George Turner served on the Art Committee of Derby Art Gallery and both his and William's paintings are included in the city's collection. Turner lived at various places, including Fulham, Loughton, (Essex), at Deerholme in Levens, and at Yew Tree Cottage, Applethwaite, Keswick, where he painting some of his best known paintings of the Lake District. Following the death of William's mother in 1900 his father remarried in 1903, to Kate Stevens Smith. George Turner died in 1910, leaving the majority of his estate to his second wife. William received a small legacy of £100.

William Lakin Turner met his first wife Rachel Selina (Lina) Burville (1868-1935) whilst they were both studying art at West London College of Arts and they married in Chelsea on 31 July 1892. Lina died on 20 November 1935. On 2 April 1936, William made a new will, leaving bequests to his three siblings and also to a number of charities. He left the bulk of his estate to his intended second wife, Janet Langham (1894-1982), who he married five days later in Eastbourne, Sussex.

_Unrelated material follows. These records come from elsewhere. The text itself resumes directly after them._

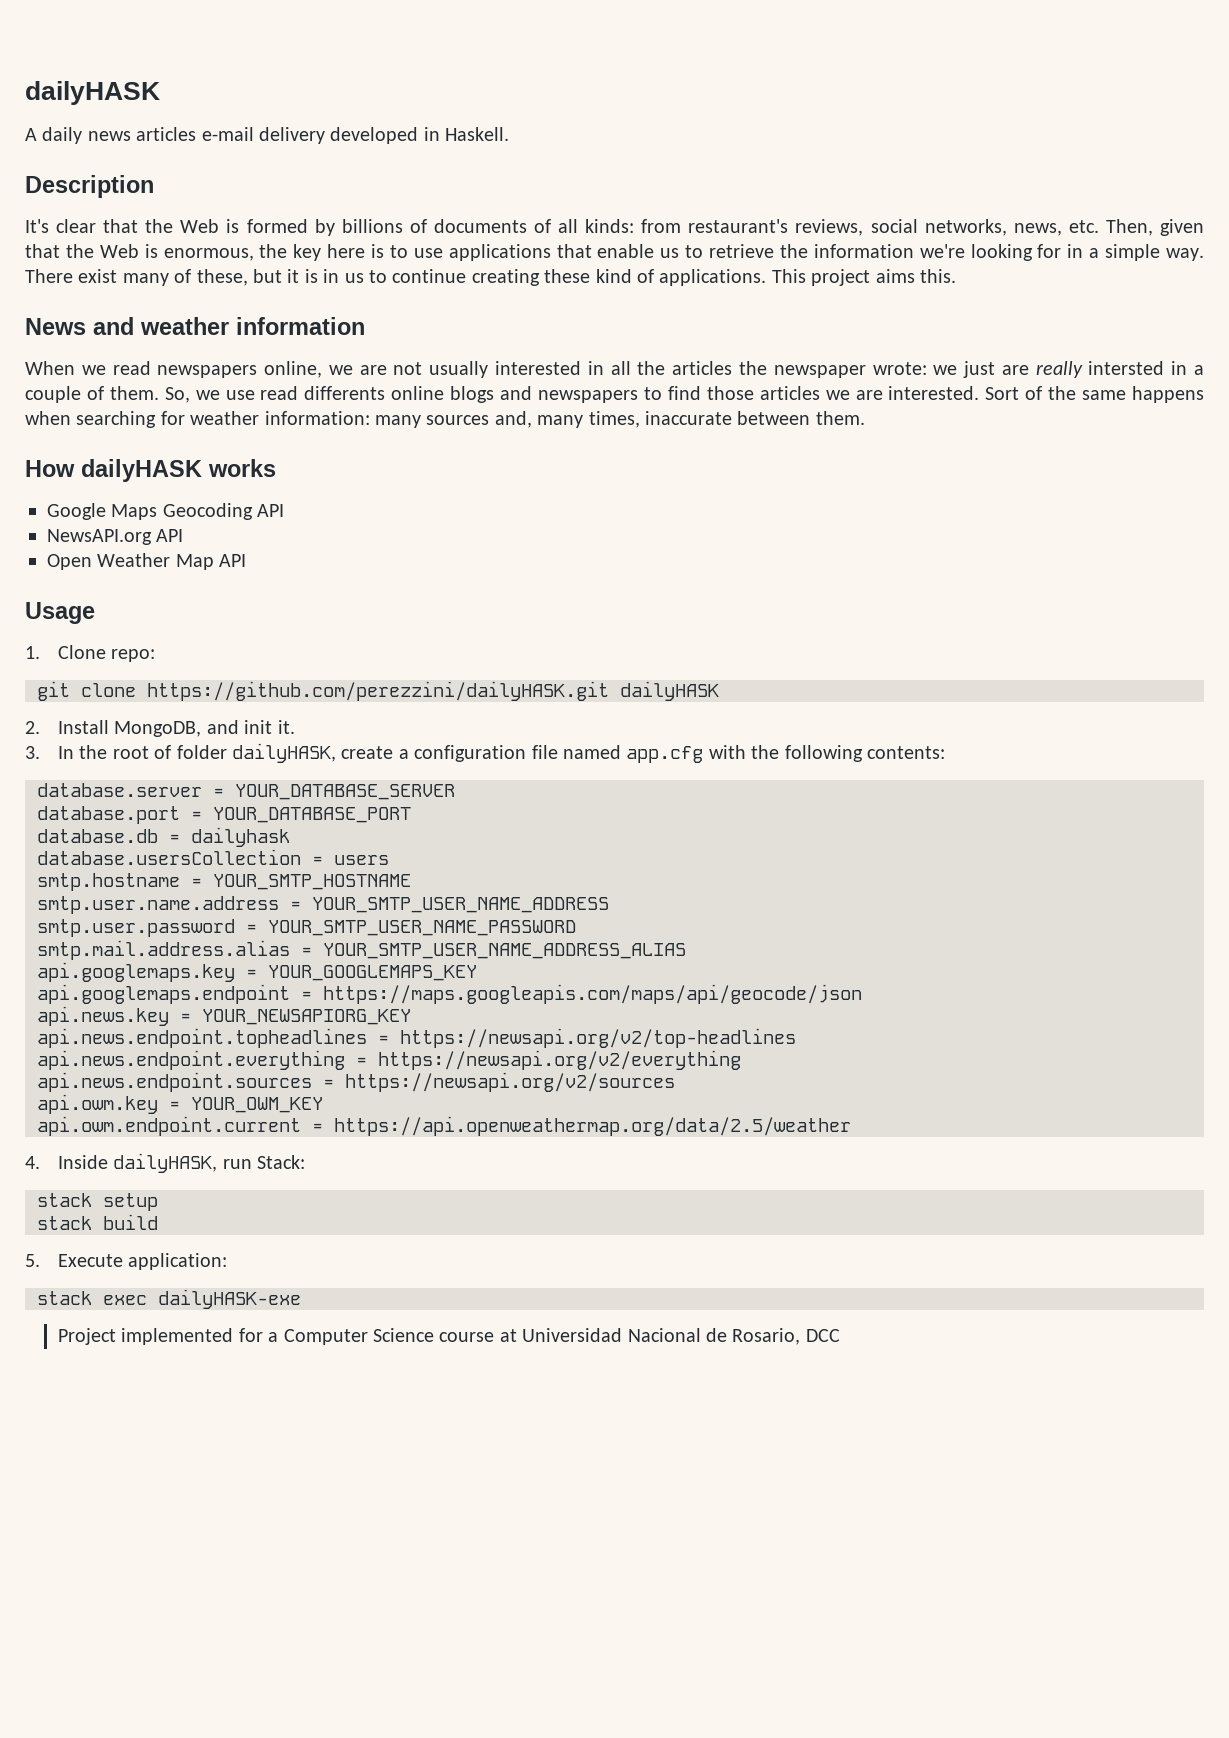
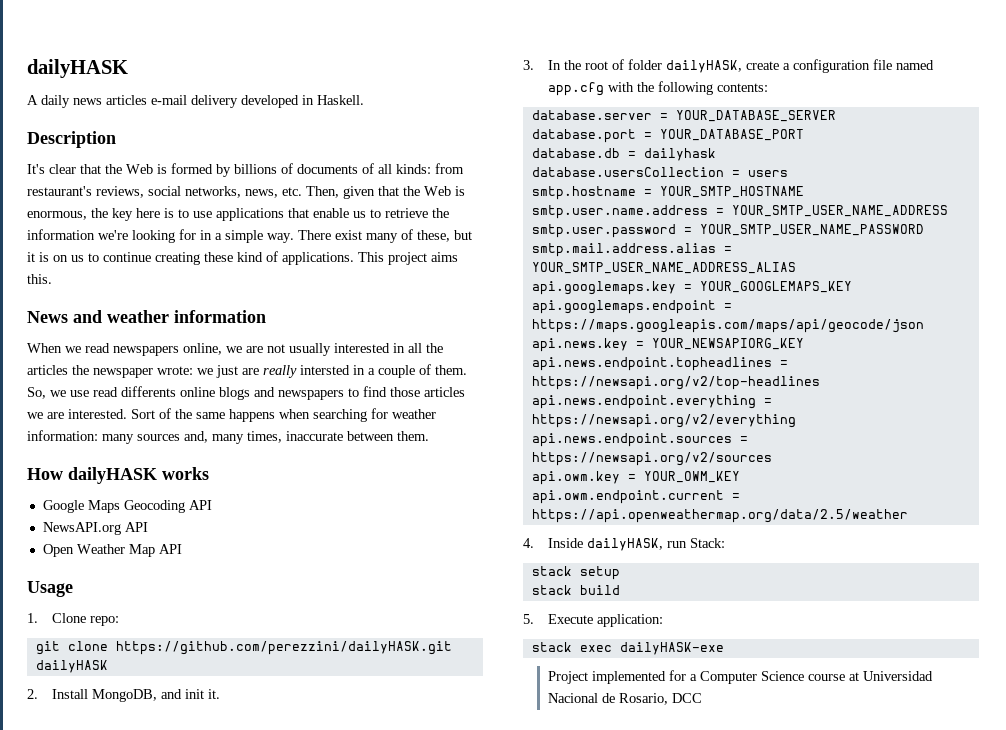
- There exist many of these, but it is in us to continue creating these kind of applications.
+ There exist many of these, but it is on us to continue creating these kind of applications.

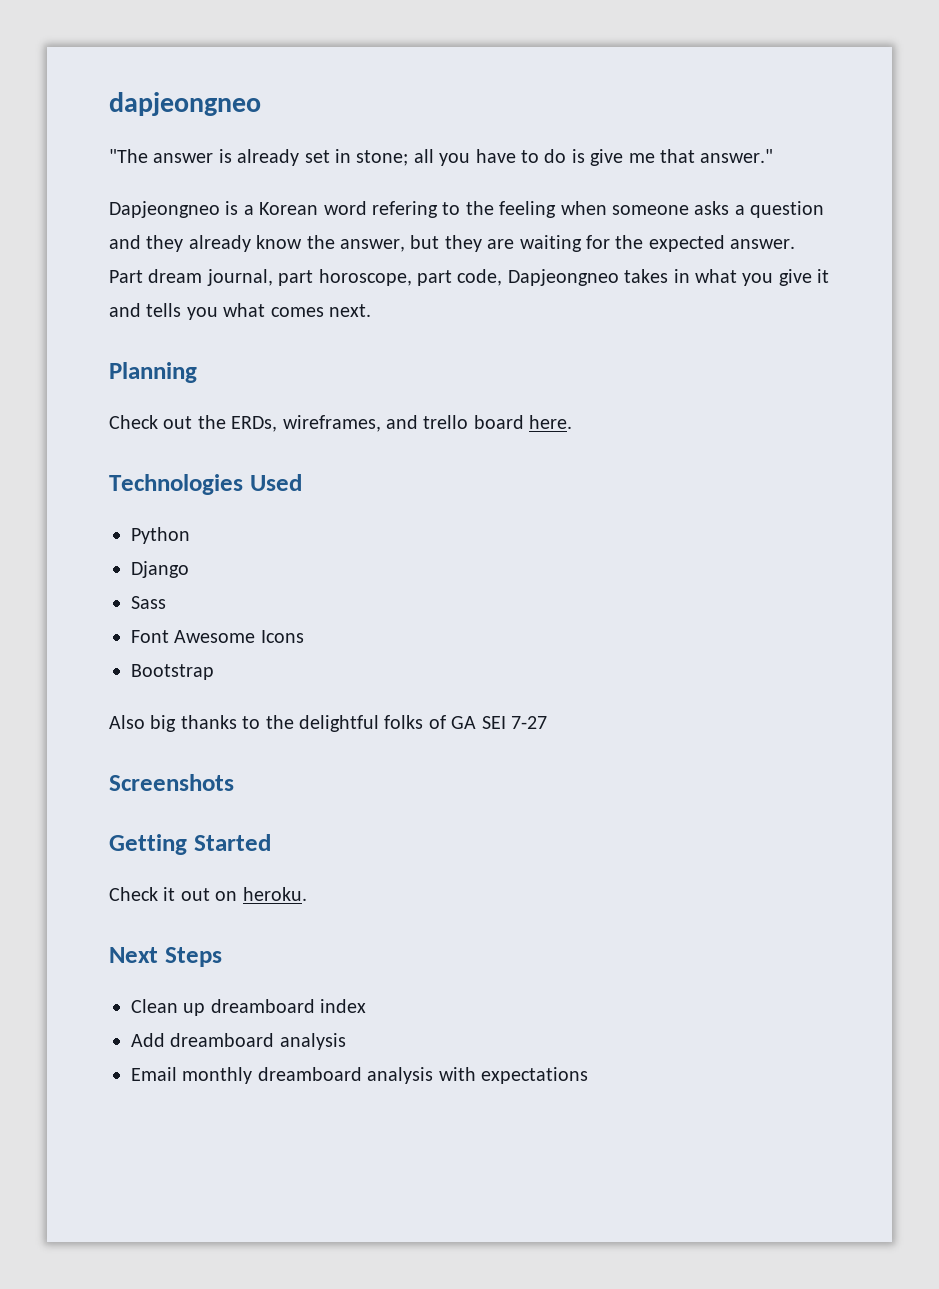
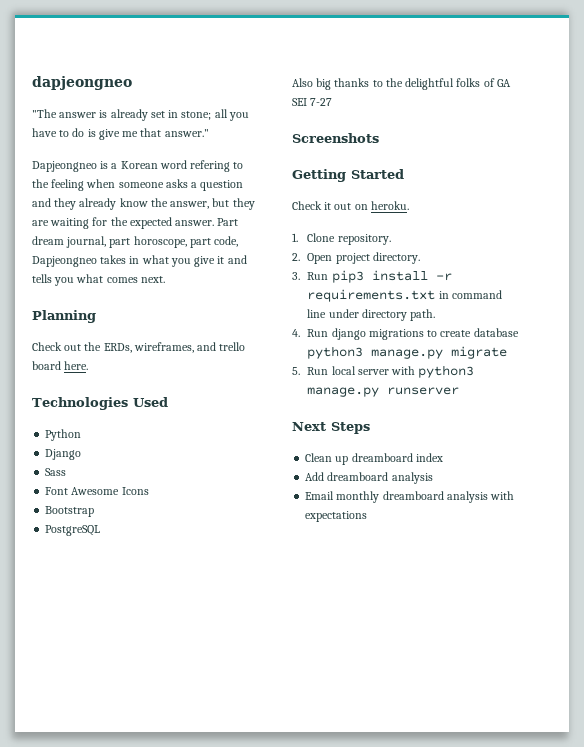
+ PostgreSQL
+ 1. Clone repository.
+ 2. Open project directory.
+ 3. Run pip3 install -r requirements.txt in command line under directory path.
+ 4. Run django migrations to create database python3 manage.py migrate
+ 5. Run local server with python3 manage.py runserver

William Lakin Turner died of cancer on 21 October 1936 at the Yeatman Hospital, Sherborne, Dorset, and was buried on 23 October 1936 at the church of St Mary Magdalene, Castleton, Sherborne, Dorset.

==Legacy==
William Lakin Turner displayed his work at several notable exhibitions, including fourteen at The Royal Academy of Artists, four at the Royal Hibernian Academy, and six in Birmingham. Between 1905 and 1936 he exhibited over 350 paintings at the Lake Artists Summer Exhibition, as well as 81 paintings at the annual exhibition at Nottingham Castle. His paintings can be viewed at Nuneaton Museum and Art Gallery, Derby Museum and Art Gallery, and the Ruskin Museum. His painting 'Rydal Water' (1899) was purchased by Beatrix Potter and still hangs at her home Hill Top which is now owned by the National Trust. Another painting was used as a book cover.